Comparison of different freezing methods for micro-volume semen

Abstract

BACKGROUND: Mico-volume semen freezing is essential and used popularly for fertility preservation of patients suffering cancer or undergoing male reproductive system related surgeries, and for other reasons that may risk fertility potential in ART cycles. However, clinicians and embryologists still face some unresolved technical and theoretical issues about the frozen-thawed efficiency. OBJECTIVE: To choose the appropriate freezing method for different volumes of normal semen samples.
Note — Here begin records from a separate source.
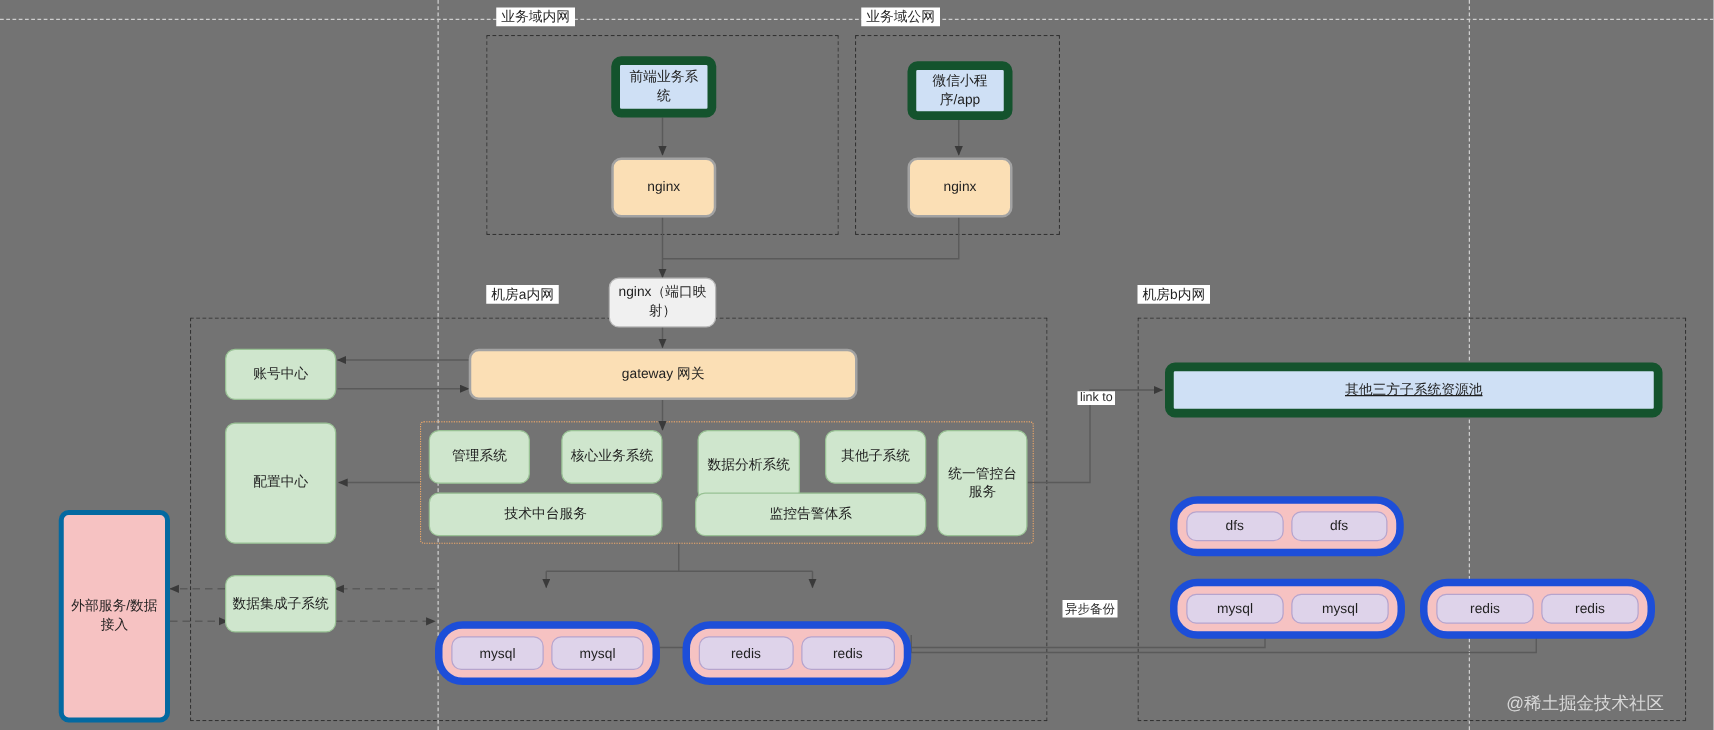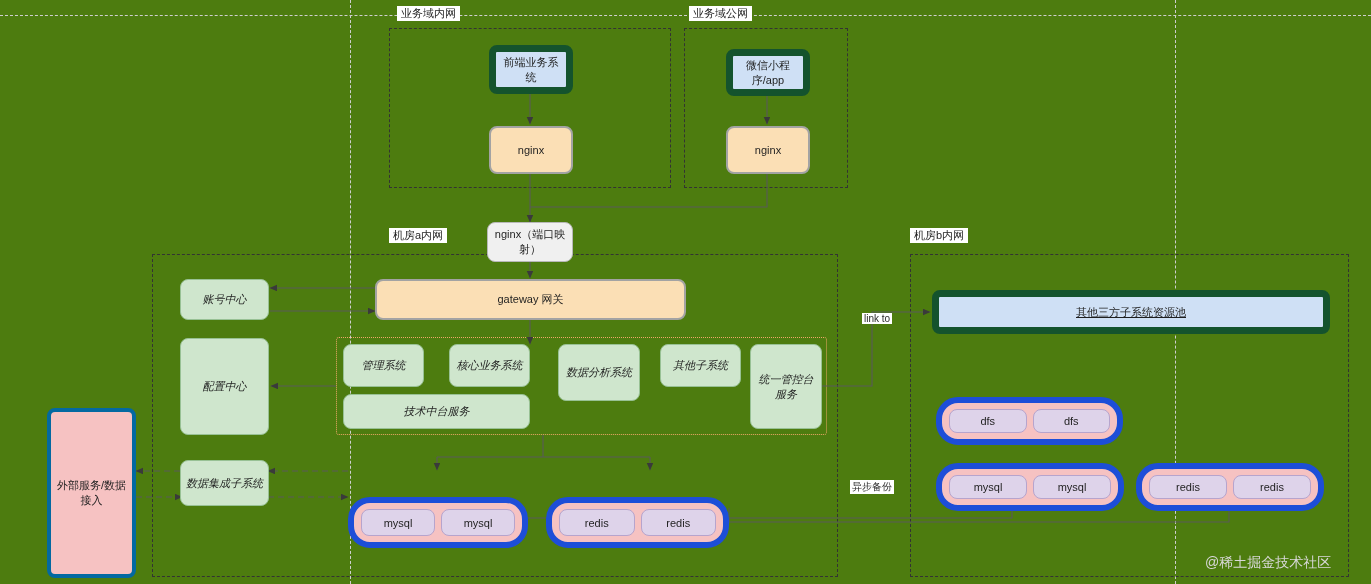--- a/index.html
+++ b/index.html
@@ -4,7 +4,7 @@
 <style>
   html,body{margin:0;padding:0;background:#ffffff;}
   body{font-family:"Liberation Sans","DejaVu Sans",sans-serif;}
-  #canvas{position:relative;width:1371px;height:584px;overflow:hidden;background:#4d7c0f;}
+  #canvas{position:relative;width:1371px;height:584px;overflow:hidden;background:#737373;}
   svg#wires{position:absolute;left:0;top:0;width:1371px;height:584px;pointer-events:none;}
 
   .node{position:absolute;box-sizing:border-box;display:flex;align-items:center;justify-content:center;

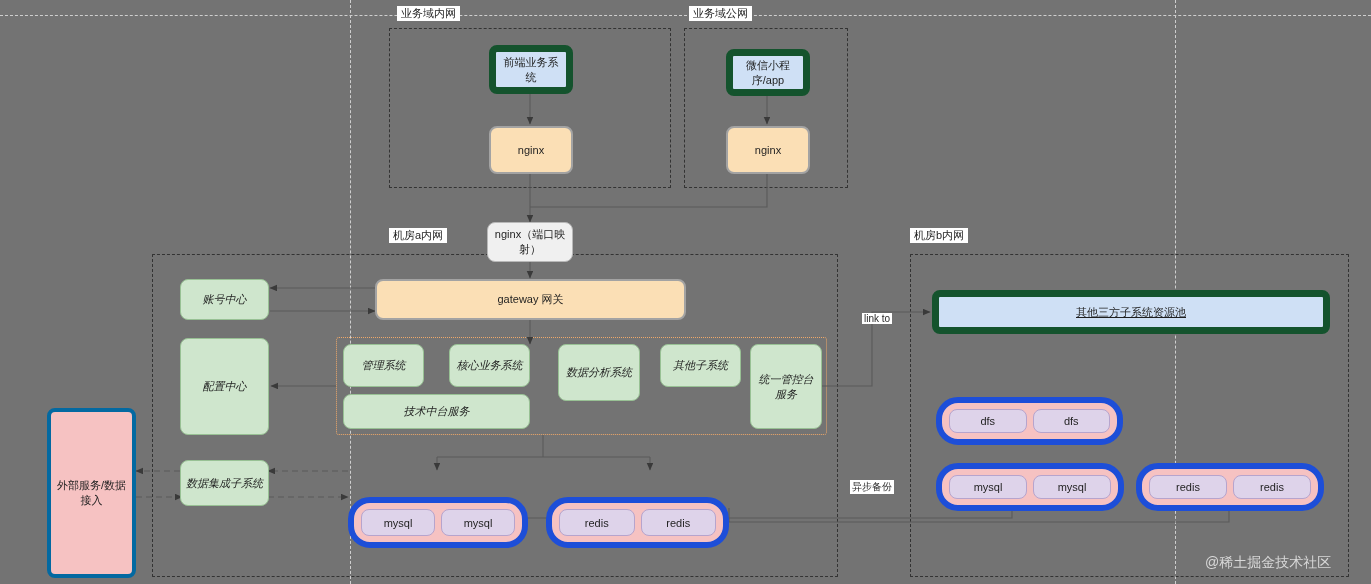--- a/index.html
+++ b/index.html
@@ -11,7 +11,7 @@
         text-align:center;border-radius:8px;font-size:11px;color:#1f1f1f;line-height:1.35;padding:2px 4px;}
   .blue{background:#cfe0f5;border:7px solid #14532d;}
   .orange{background:#fbdfb5;border:2px solid #a3a3a3;}
-  .green{background:#cfe6cd;border:1px solid #98c194;font-style:italic;}
+  .green{background:#cfe6cd;border:1px solid #98c194;}
   .gray{background:#f0f0f0;border:1px solid #b8b8b8;}
   .pinkbox{background:#f6c2c2;border:4px solid #0369a1;}
   .pinkwrap{background:#f6c2c2;border:6px solid #1d4ed8;border-radius:22px;position:absolute;

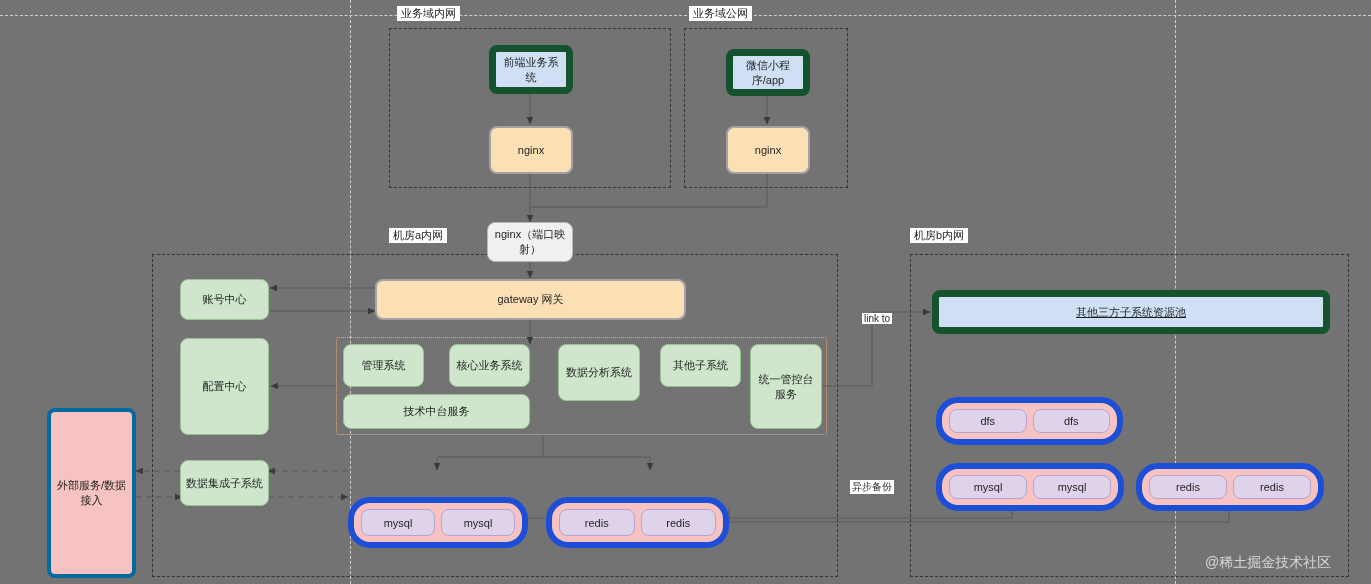--- a/index.html
+++ b/index.html
@@ -123,6 +123,7 @@
   <div class="node green" style="left:558px;top:344px;width:82px;height:57px;">数据分析系统</div>
   <div class="node green" style="left:660px;top:344px;width:81px;height:43px;">其他子系统</div>
   <div class="node green" style="left:343px;top:394px;width:187px;height:35px;">技术中台服务</div>
+  <div class="node green" style="left:556px;top:394px;width:185px;height:35px;">监控告警体系</div>
   <div class="node green" style="left:750px;top:344px;width:72px;height:85px;">统一管控台服务</div>
 
   <div class="node blue" style="left:932px;top:290px;width:398px;height:44px;text-decoration:underline;">其他三方子系统资源池</div>

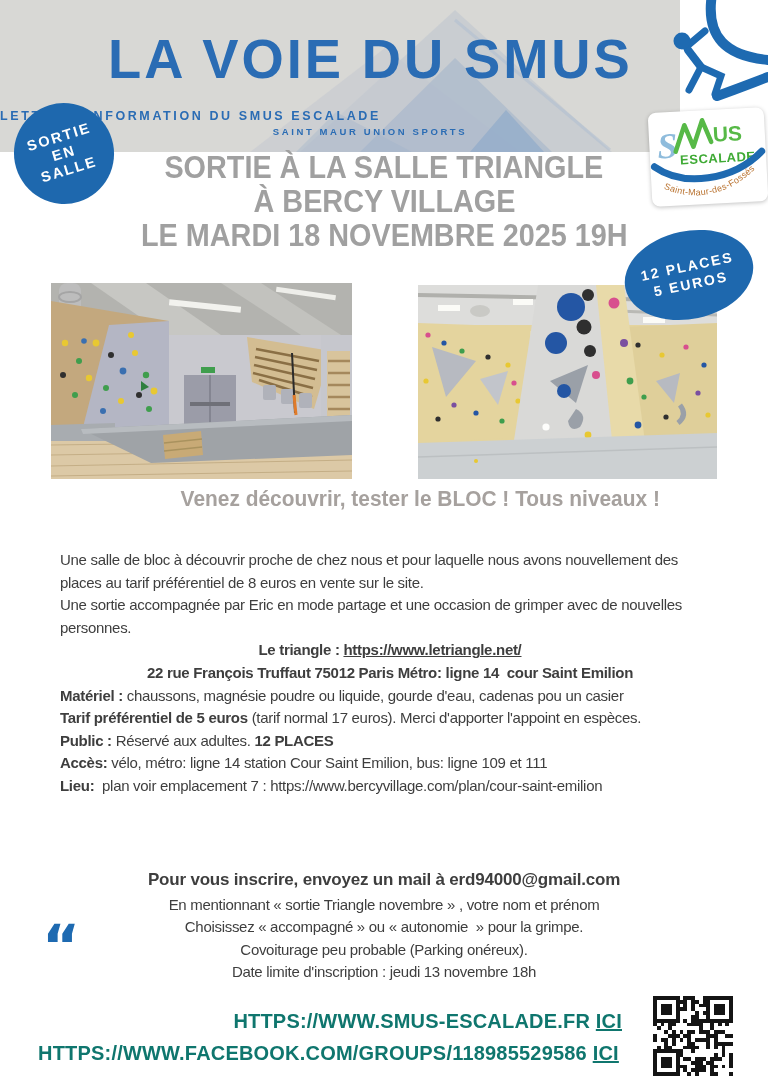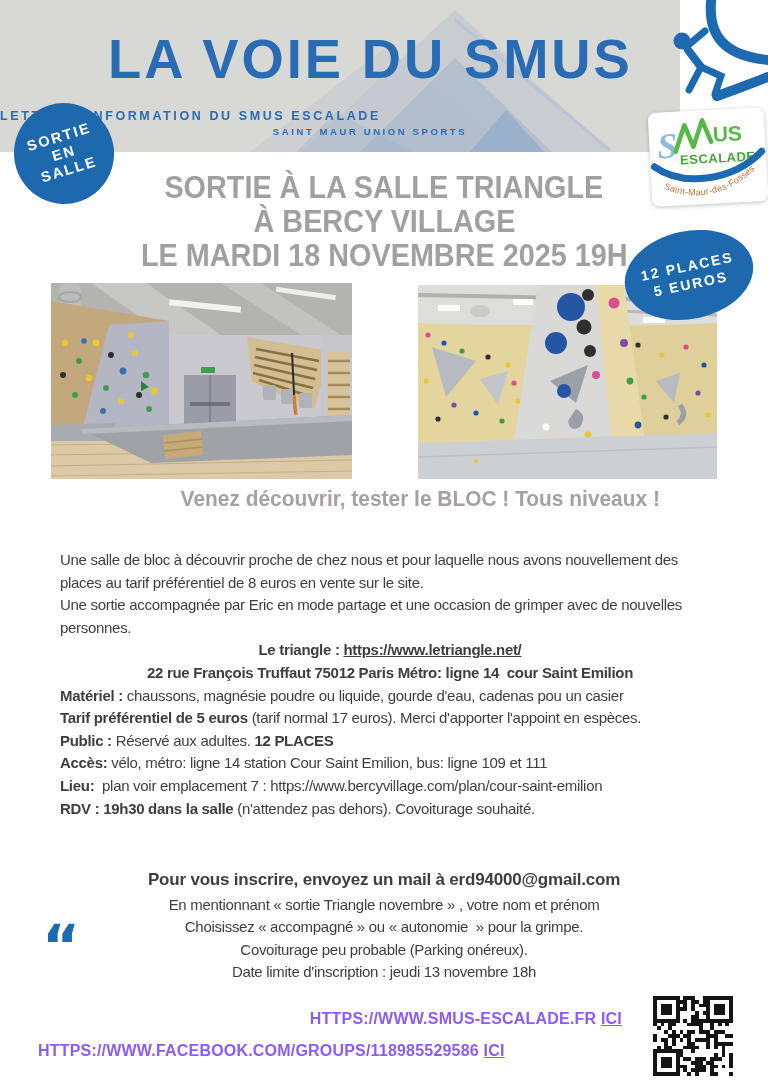--- a/index.html
+++ b/index.html
@@ -28,7 +28,7 @@
   .logo-card{position:absolute;left:650px;top:110px;width:116px;height:94px;background:#fff;
          border-radius:8px;box-shadow:0 1px 4px rgba(0,0,0,.25);transform:rotate(-3deg);z-index:5;}
   
-  .event-title{position:absolute;left:0;top:170px;width:768px;text-align:center;
+  .event-title{position:absolute;left:0;top:150px;width:768px;text-align:center;
          color:#a0a0a0;font-weight:bold;font-size:32px;line-height:34px;}
   .event-title .cond{display:inline-block;transform:scaleX(.9);white-space:pre;}
   

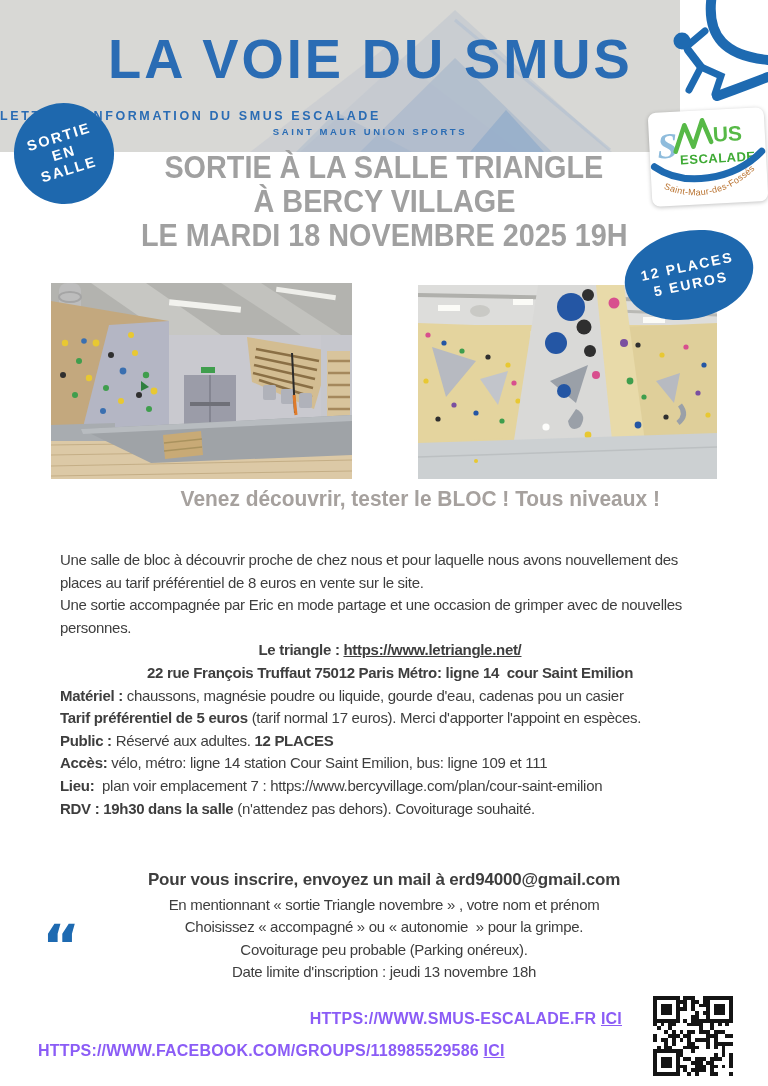--- a/index.html
+++ b/index.html
@@ -296,7 +296,6 @@
     <div class="line"><span class="b">Public :</span><span> Réservé aux adultes. </span><span class="b">12 PLACES</span></div>
     <div class="line"><span class="b">Accès:</span><span> vélo, métro: ligne 14 station Cour Saint Emilion, bus: ligne 109 et 111</span></div>
     <div class="line"><span class="b">Lieu:</span><span>  plan voir emplacement 7 : https://www.bercyvillage.com/plan/cour-saint-emilion</span></div>
-    <div class="line"><span class="b">RDV : 19h30 dans la salle</span><span> (n'attendez pas dehors). Covoiturage souhaité.</span></div>
   </div>
 
   <div class="signup">

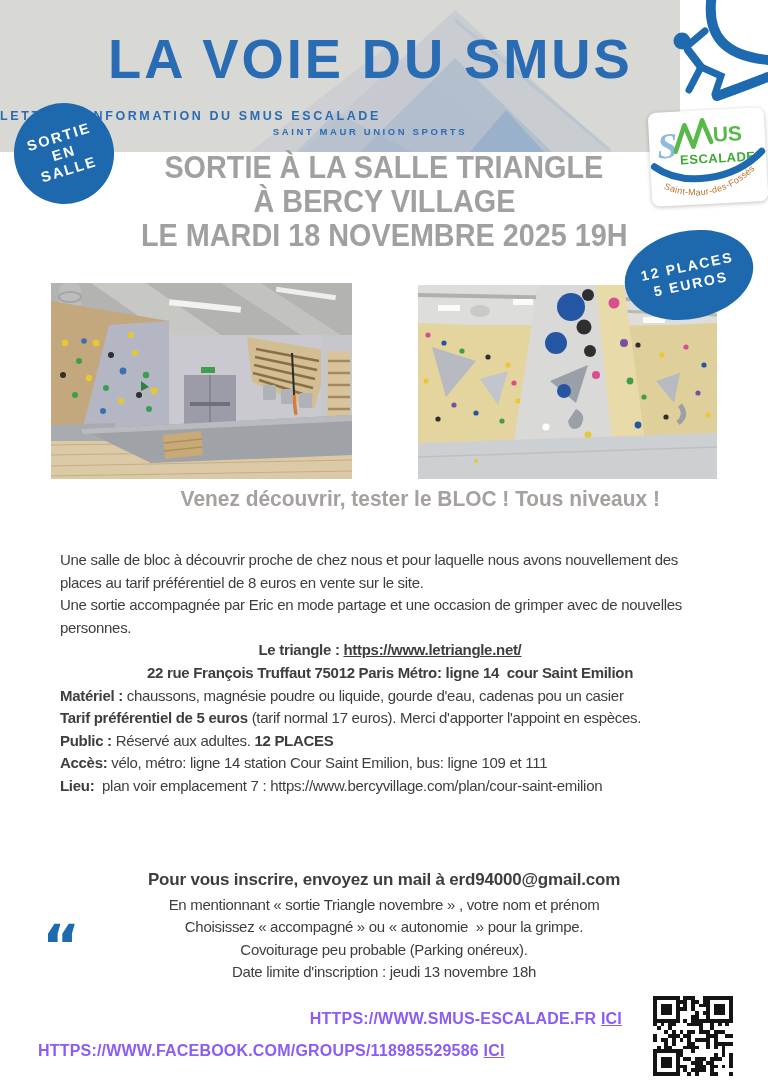--- a/index.html
+++ b/index.html
@@ -53,7 +53,7 @@
   .quote-mark{position:absolute;left:42px;top:918px;font-size:58px;font-weight:900;
         color:#1e6ab1;font-family:"DejaVu Sans",sans-serif;line-height:1;}
   
-  .footer-link{position:absolute;color:#8b5cf6;font-weight:bold;font-size:16px;
+  .footer-link{position:absolute;color:#0f766e;font-weight:bold;font-size:20px;
         letter-spacing:.2px;white-space:pre;}
   .footer-link-1{top:1010px;left:0;width:622px;text-align:right;}
   .footer-link-2{top:1042px;left:38px;}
MATERIALS AND METHODS: We investigated the frozen-thawed outcomes of semen with different volumes (20 μL, 50 μL, 100 μL, 200 ??L, 500 μL and 1 mL) using two freezing methods (FLNV, static liquid nitrogen vapour cooling followed by liquid nitrogen preservation; RFLN, direct rapid freezing in liquid nitrogen) and analyzed the vitality, progressive motility and DNA fragmentation index of thawed sperm. RESULTS: We found that semen freezing with volumes more than 100 μL had better outcomes than volumes less than or equal to 50 μL after thawing. FLNV presented a higher efficiency for cryopreservation of semen with volumes less than 50 μL. CONCLUSION: For smaller (micro) volumes, the FLNV technique is better than the RFLN method.